BOOK THE FOURTH: A TURNING
Chapter 15: What Was Caught in the Traps That Were Set
How Bradley Headstone had been racked and riven in his mind
since the quiet evening when by the river-side he had risen, as it
were, out of the ashes of the Bargeman, none but he could have
told. Not even he could have told, for such misery can only be felt.
First, he had to bear the combined weight of the knowledge of
what he had done, of that haunting reproach that he might have
done it so much better, and of the dread of discovery. This was
load enough to crush him, and he laboured under it day and night.
It was as heavy on him in his scanty sleep, as in his red-eyed
waking hours. It bore him down with a dread unchanging
monotony, in which there was not a moment's variety. The
overweighted beast of burden, or the overweighted slave, can for
certain instants shift the physical load, and find some slight respite
even in enforcing additional pain upon such a set of muscles or
such a limb. Not even that poor mockery of relief could the
wretched man obtain, under the steady pressure of the infernal
atmosphere into which he had entered.
Time went by, and no visible suspicion dogged him; time went by,
and in such public accounts of the attack as were renewed at
intervals, he began to see Mr Lightwood (who acted as lawyer for
the injured man) straying further from the fact, going wider of the
issue, and evidently slackening in his zeal. By degrees, a
glimmering of the cause of this began to break on Bradley's sight.

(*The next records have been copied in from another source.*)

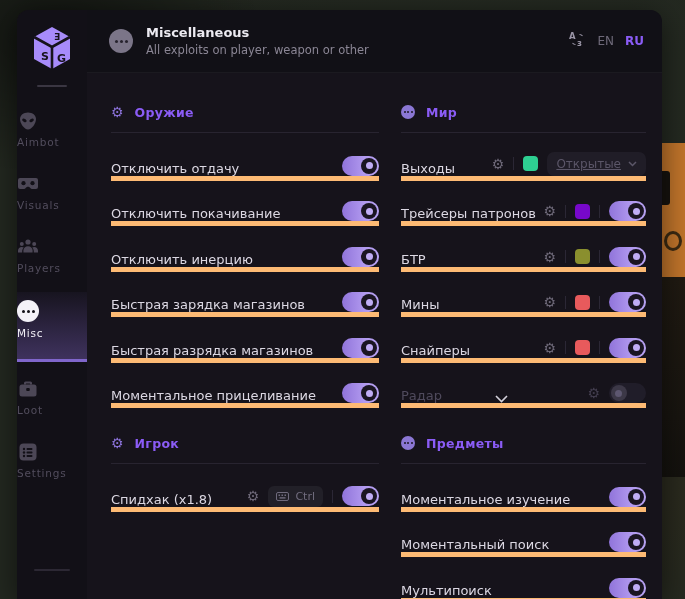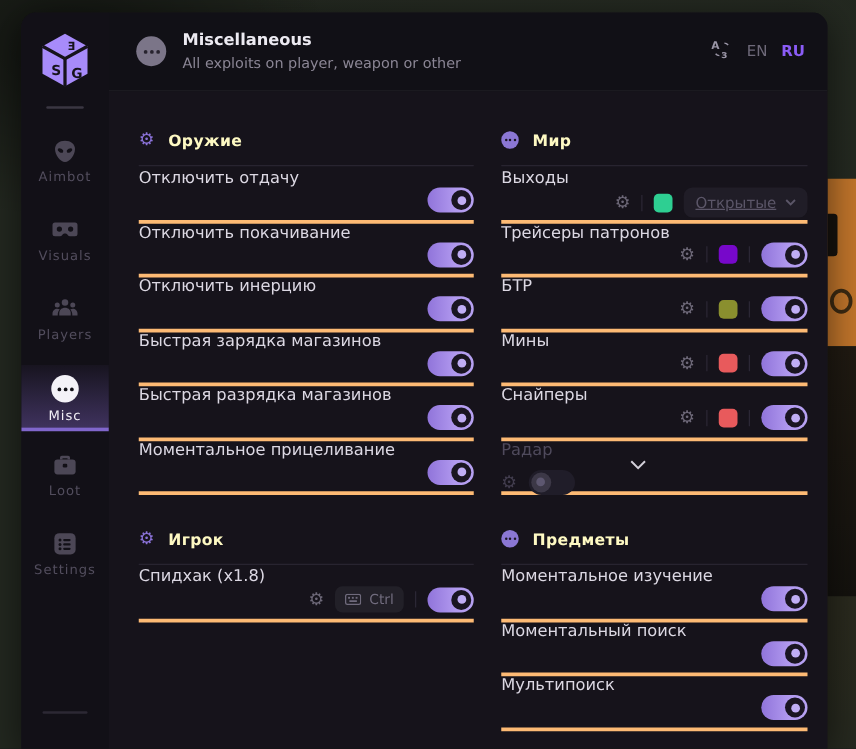--- a/index.html
+++ b/index.html
@@ -23,25 +23,25 @@
 
   
   .panel{position:absolute;left:17px;top:10px;width:645px;height:589px;
     background:#16131b;border-radius:12px 12px 0 0;display:flex;overflow:hidden;
     box-shadow:0 6px 30px rgba(0,0,0,.55);}
 
   
   .sidebar{width:70px;background:#121017;display:flex;flex-direction:column;align-items:center;flex-shrink:0;position:relative;}
   .logo{margin-top:15px;width:42px;height:46px;display:flex;align-items:center;justify-content:center;}
   .side-div{width:30px;height:2px;background:#3a3642;border-radius:2px;margin:14px 0 16px;}
-  .nav-item{width:100%;display:flex;flex-direction:column;align-items:center;gap:5px;padding:8px 0;margin-bottom:10px;cursor:pointer;}
+  .nav-item{width:100%;display:flex;flex-direction:column;align-items:flex-start;gap:5px;padding:8px 0;margin-bottom:10px;cursor:pointer;}
   .nav-item .nicon{width:22px;height:20px;display:flex;align-items:center;justify-content:center;}
   .nav-item .nlabel{font-size:10.5px;letter-spacing:.8px;color:#524d5d;}
   .nav-item svg{fill:#4c4756;}
-  .nav-item.active{background:linear-gradient(180deg,rgba(124,97,190,.05),rgba(124,97,190,.42));border-bottom:3px solid #8066cc;padding-bottom:3px;margin-bottom:9px;}
+  .nav-item.active{background:linear-gradient(180deg,rgba(124,97,190,.05),rgba(124,97,190,.42));border-bottom:3px solid #8066cc;padding-bottom:20px;margin-bottom:9px;}
   .nav-item.active .nlabel{color:#f2f0f6;}
   .misc-circle{width:22px;height:22px;border-radius:50%;background:#4c4756;display:flex;align-items:center;justify-content:center;gap:2px;}
   .nav-item.active .misc-circle{background:#f4f2f8;}
   .misc-circle i{width:3px;height:3px;border-radius:50%;background:#121017;display:block;}
   .sidebar .bottom-div{position:absolute;bottom:28px;left:50%;transform:translateX(-50%);width:36px;height:2px;background:#2c2834;border-radius:2px;}
 
   
   .content{flex:1;display:flex;flex-direction:column;min-width:0;}
   .header{height:62px;flex-shrink:0;background:#111016;border-bottom:1px solid rgba(255,255,255,.045);
     display:flex;align-items:center;padding:0 18px 0 22px;}
@@ -54,24 +54,24 @@
   .lang{font-size:12px;color:#6e6979;cursor:pointer;}
   .lang.active{color:#8b5cf6;font-weight:bold;}
 
   .main{flex:1;padding:30px 16px 0 24px;display:grid;grid-template-columns:268px 1fr;column-gap:22px;overflow:hidden;}
 
   .section{margin-bottom:26px;}
   .sec-head{display:flex;align-items:center;gap:11px;height:18px;margin-bottom:11px;}
   .sec-gear{color:#8b72d9;font-size:14px;line-height:1;}
   .sec-dots{width:14px;height:14px;border-radius:50%;background:#8b77d4;display:flex;align-items:center;justify-content:center;gap:1.5px;}
   .sec-dots i{width:2px;height:2px;border-radius:50%;background:#1c1724;display:block;}
-  .sec-title{font-size:12.5px;font-weight:bold;color:#fef9c3;letter-spacing:.3px;}
+  .sec-title{font-size:12.5px;font-weight:bold;color:#8b5cf6;letter-spacing:.3px;}
   .sec-div{height:1px;background:#282430;margin-bottom:2px;}
 
-  .row{height:40.5px;display:flex;align-items:flex-start;border-bottom:3px solid #fdba74;flex-direction:column;}
+  .row{height:40.5px;display:flex;align-items:flex-end;border-bottom:5px solid #fdba74;}
   .row-label{font-size:13px;color:#dcd8e3;white-space:nowrap;}
   .row.disabled .row-label{color:#4f4a5c;}
   .ctrl{margin-left:auto;display:flex;align-items:center;gap:9px;}
   .gear{color:#6d6878;font-size:14px;line-height:1;cursor:pointer;}
   .row.disabled .gear{color:#423d4e;}
   .vsep{width:1px;height:13px;background:#2b2735;}
   .swatch{width:15px;height:15px;border-radius:4px;cursor:pointer;}
 
   .toggle{width:37px;height:20px;border-radius:10px;position:relative;cursor:pointer;flex-shrink:0;
     background:linear-gradient(90deg,#9074da 0%,#b199ef 60%,#b7a2f2 100%);}

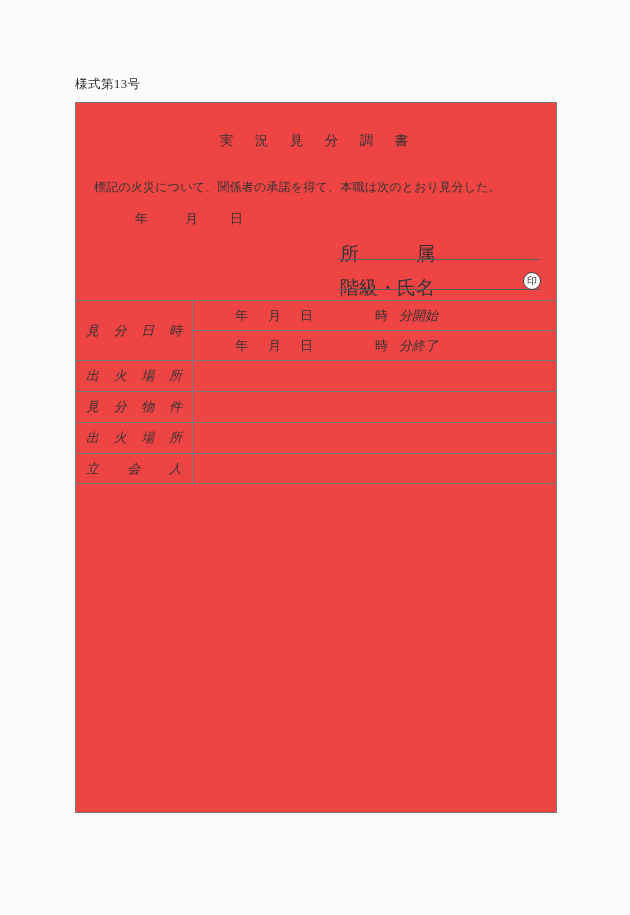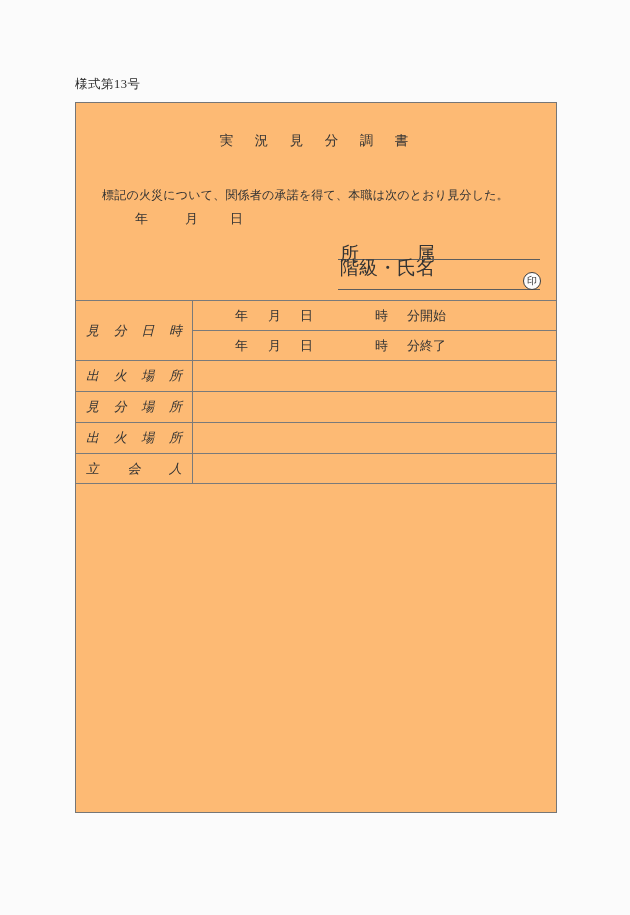--- a/index.html
+++ b/index.html
@@ -13,43 +13,43 @@
 
   .form-number {
     position: absolute; left: 75px; top: 76px;
     font-size: 12.5px; letter-spacing: 0.5px;
   }
 
   .doc-box {
     position: absolute; left: 75px; top: 102px;
     width: 480px; height: 709px;
     border: 1px solid #767676;
-    background: #fdba74;
+    background: #ef4444;
   }
 
   .doc-title {
     position: absolute; left: 0; top: 29px; width: 100%;
     text-align: center; font-size: 13.5px; letter-spacing: 4px;
     color: #333;
   }
 
   .body-text {
     position: absolute; left: 14px; top: 72px; width: 452px;
-    margin: 12px; font-size: 12px; letter-spacing: 0.2px; color: #333;
+    margin: 4px; font-size: 12px; letter-spacing: 0.2px; color: #333;
   }
 
   .date-line { position: absolute; left: 0; top: 107px; width: 100%; height: 16px; }
   .date-line span { position: absolute; font-size: 13px; color: #333; }
   .dl-year  { left: 59px; }
   .dl-month { left: 109px; }
   .dl-day   { left: 154px; }
 
   .sig-label { position: absolute; font-size: 19px; color: #333; }
   .affiliation-label { left: 264px; top: 138px; }
-  .rank-name-label   { left: 264px; top: 152px; }
+  .rank-name-label   { left: 264px; top: 172px; }
   .sig-underline {
     position: absolute; left: 262px; width: 202px; height: 0;
     border-bottom: 1px solid #5d5d5d;
   }
   .affiliation-line { top: 156px; }
   .rank-name-line   { top: 186px; }
 
   .seal {
     position: absolute; left: 447px; top: 169px;
     width: 16px; height: 16px;
@@ -74,21 +74,21 @@
   }
   .row-h30 { height: 30px; }
   .row-h31 { height: 31px; }
 
   .dt-cell { position: relative; }
   .dt-cell span { position: absolute; top: 50%; transform: translateY(-50%); white-space: nowrap; }
   .dt-y { left: 42px; }
   .dt-m { left: 75px; }
   .dt-d { left: 107px; }
   .dt-h { left: 182px; }
-  .dt-s { left: 214px; }
+  .dt-s { left: 206px; font-style: italic; }
 </style>
 </head>
 <body>
 
 <div class="page">
 
   <div class="form-number">様式第13号</div>
 
   <div class="doc-box">
 
@@ -129,21 +129,21 @@
           <span class="dt-d">日</span>
           <span class="dt-h">時</span>
           <span class="dt-s">分終了</span>
         </td>
       </tr>
       <tr class="row-h31">
         <td class="col-label cell-label">出火場所</td>
         <td class="col-value"></td>
       </tr>
       <tr class="row-h31">
-        <td class="col-label cell-label">見分場所</td>
+        <td class="col-label cell-label">見分物件</td>
         <td class="col-value"></td>
       </tr>
       <tr class="row-h31">
         <td class="col-label cell-label">出火場所</td>
         <td class="col-value"></td>
       </tr>
       <tr class="row-h30">
         <td class="col-label cell-label">立会人</td>
         <td class="col-value"></td>
       </tr>

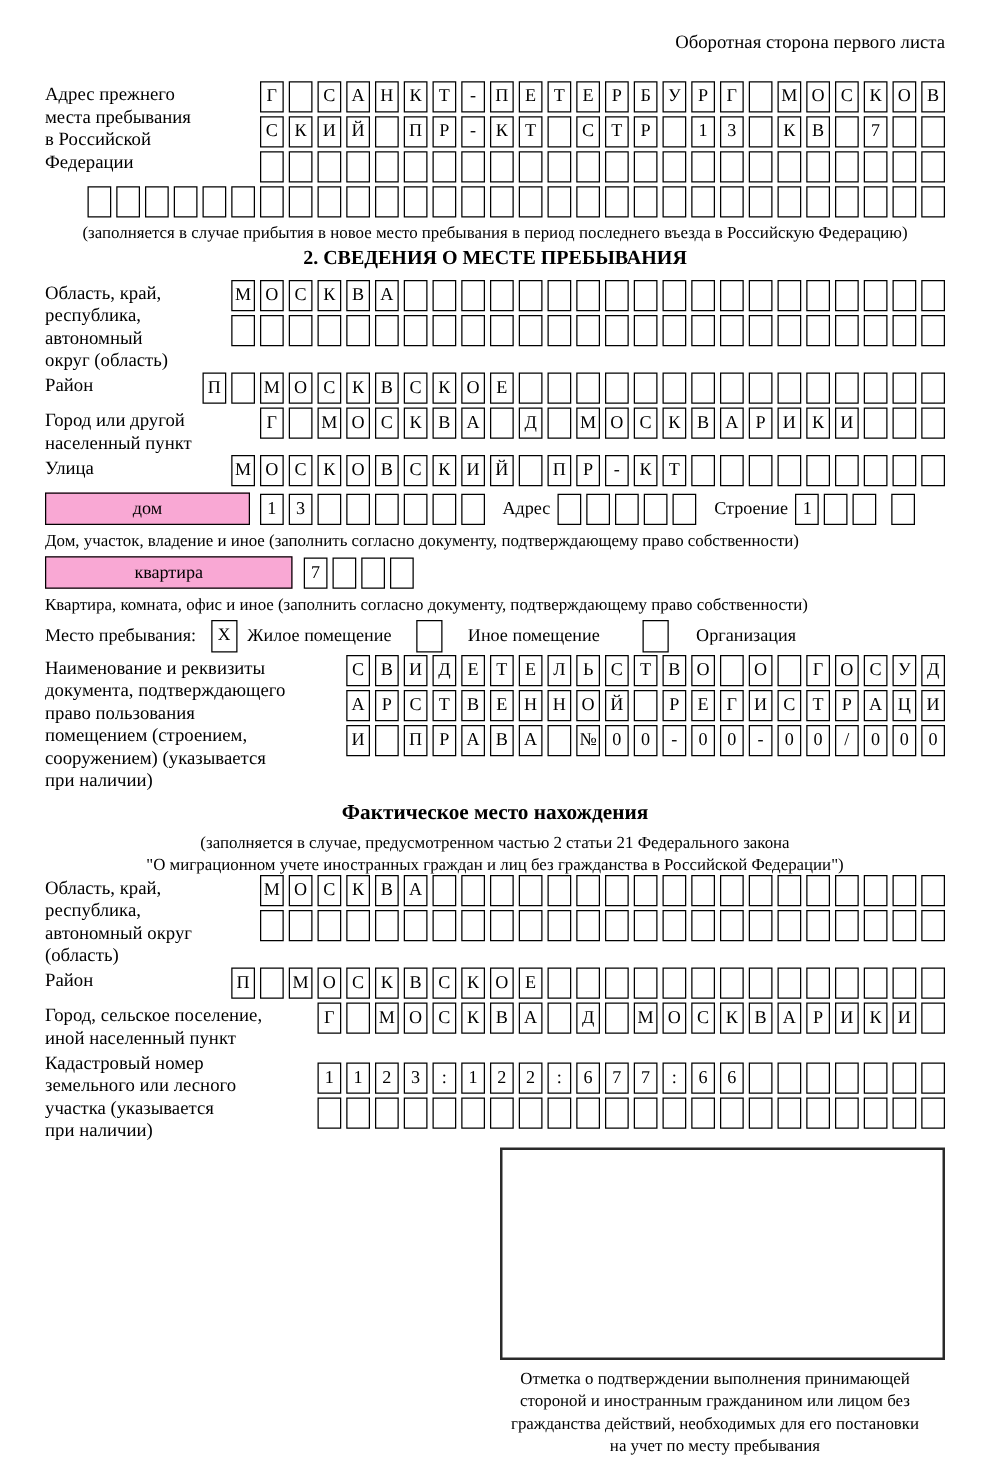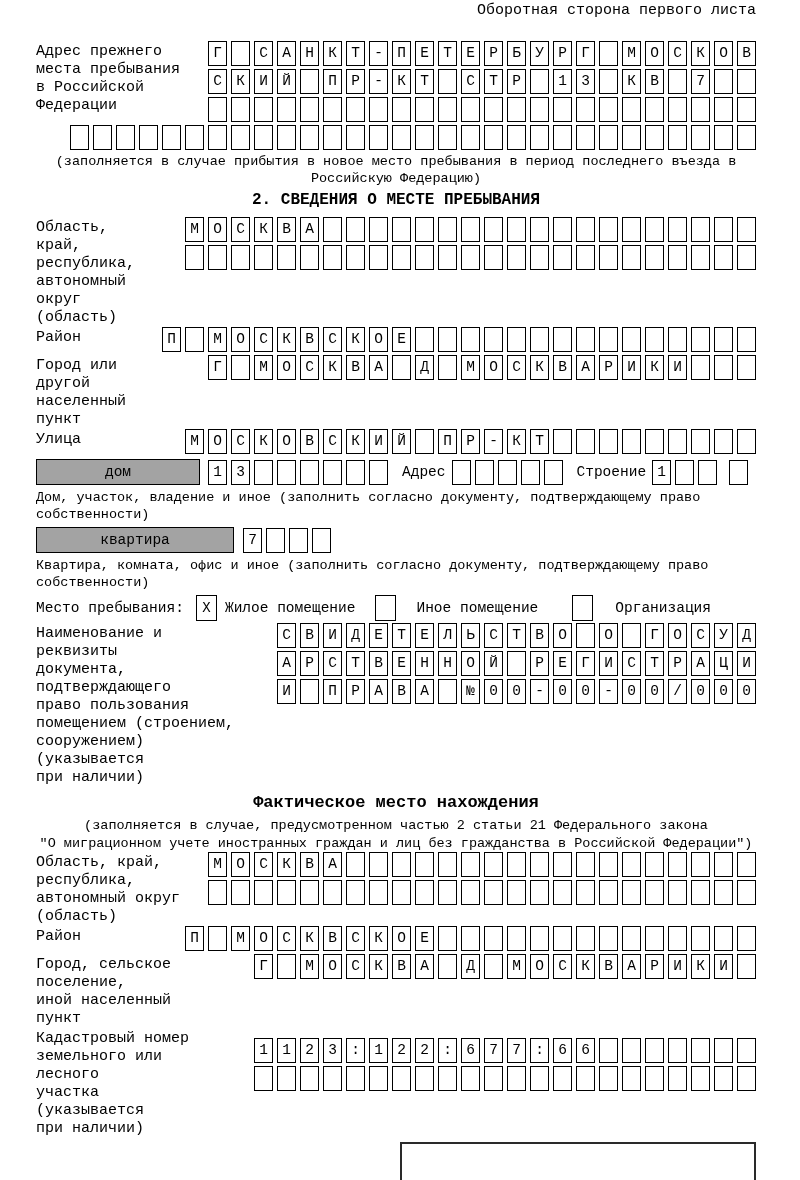--- a/index.html
+++ b/index.html
@@ -1,19 +1,19 @@
 <!DOCTYPE html>
 <html><head>
 <meta charset="utf-8">
 <style>
   html,body { margin:0; padding:0; background:#fff; }
   .page {
     position:relative; width:800px; height:1180px; box-sizing:border-box;
-    padding:2px 44px 0 36px; background:#fff; color:#000;
-    font-family:Liberation Mono, monospace; overflow:hidden;
+    padding:26px 44px 0 36px; background:#fff; color:#000;
+    font-family:Liberation Serif, serif; overflow:hidden;
   }
   .hdr-note { text-align:right; font-size:15px; margin-bottom:22px; }
 
   .frow { display:flex; align-items:flex-start; }
   .flabel { font-size:15px; line-height:18px; white-space:pre-line; padding-top:2px; flex-shrink:0; }
   .rows { margin-left:auto; }
 
   .boxrow { display:flex; justify-content:flex-end; margin-bottom:3px; }
   .cell {
     width:17px; height:23px; border:1.5px solid #000; margin-left:4px;
@@ -26,21 +26,21 @@
 
   .caption { font-size:13.5px; line-height:17px; text-align:center; margin:1px 0 4px; }
   .caption-left { font-size:13.5px; line-height:17px; margin:1px 0 4px; }
   h2.sec-title { text-align:center; font-size:16px; margin:2px 0 8px; font-weight:bold; }
   h3.sec-title { text-align:center; font-size:17px; margin:6px 0 5px; font-weight:bold; }
   .pre-center { white-space:pre-line; text-align:center; font-size:13.5px; line-height:17.5px; margin-bottom:0; }
 
   .dom-row { display:flex; align-items:center; margin:2px 0 4px; }
   .named-rect {
     height:24px; border:1.6px solid #000; display:flex; align-items:center;
-    justify-content:center; font-size:14.5px; flex-shrink:0; background:#a3a3a3;
+    justify-content:center; font-size:14.5px; flex-shrink:0; background:#f9a8d4;
   }
   .dom-rect { width:162px; margin-right:8px; }
   .kv-rect { width:196px; margin-right:9px; }
   .inline-label { margin:0 6px 0 10px; font-size:14.5px; white-space:nowrap; }
 
   .mesto-row { display:flex; align-items:center; margin:4px 0 2px; font-size:14.5px; }
   .checkbox {
     width:19px; height:24px; border:1.5px solid #000; display:flex; align-items:center;
     justify-content:center; font-size:14px; flex-shrink:0; background:#fff;
   }
@@ -657,14 +657,18 @@
           <div class="cell"></div>
           <div class="cell"></div>
           <div class="cell"></div>
           <div class="cell"></div>
           <div class="cell"></div>
         </div>
     </div>
   </div>
 
   <div class="stamp-box"></div>
+  <div class="confirm-note">Отметка о подтверждении выполнения принимающей
+стороной и иностранным гражданином или лицом без
+гражданства действий, необходимых для его постановки
+на учет по месту пребывания</div>
 
 </div>
 
 </body></html>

Then came the chance meeting with Mr Milvey at the railway
station (where he often lingered in his leisure hours, as a place
where any fresh news of his deed would be circulated, or any
placard referring to it would be posted), and then he saw in the
light what he had brought about.
For, then he saw that through his desperate attempt to separate
those two for ever, he had been made the means of uniting them.
That he had dipped his hands in blood, to mark himself a
miserable fool and tool. That Eugene Wrayburn, for his wife's
sake, set him aside and left him to crawl along his blasted course.
He thought of Fate, or Providence, or be the directing Power what
it might, as having put a fraud upon him--overreached him--and in
his impotent mad rage bit, and tore, and had his fit.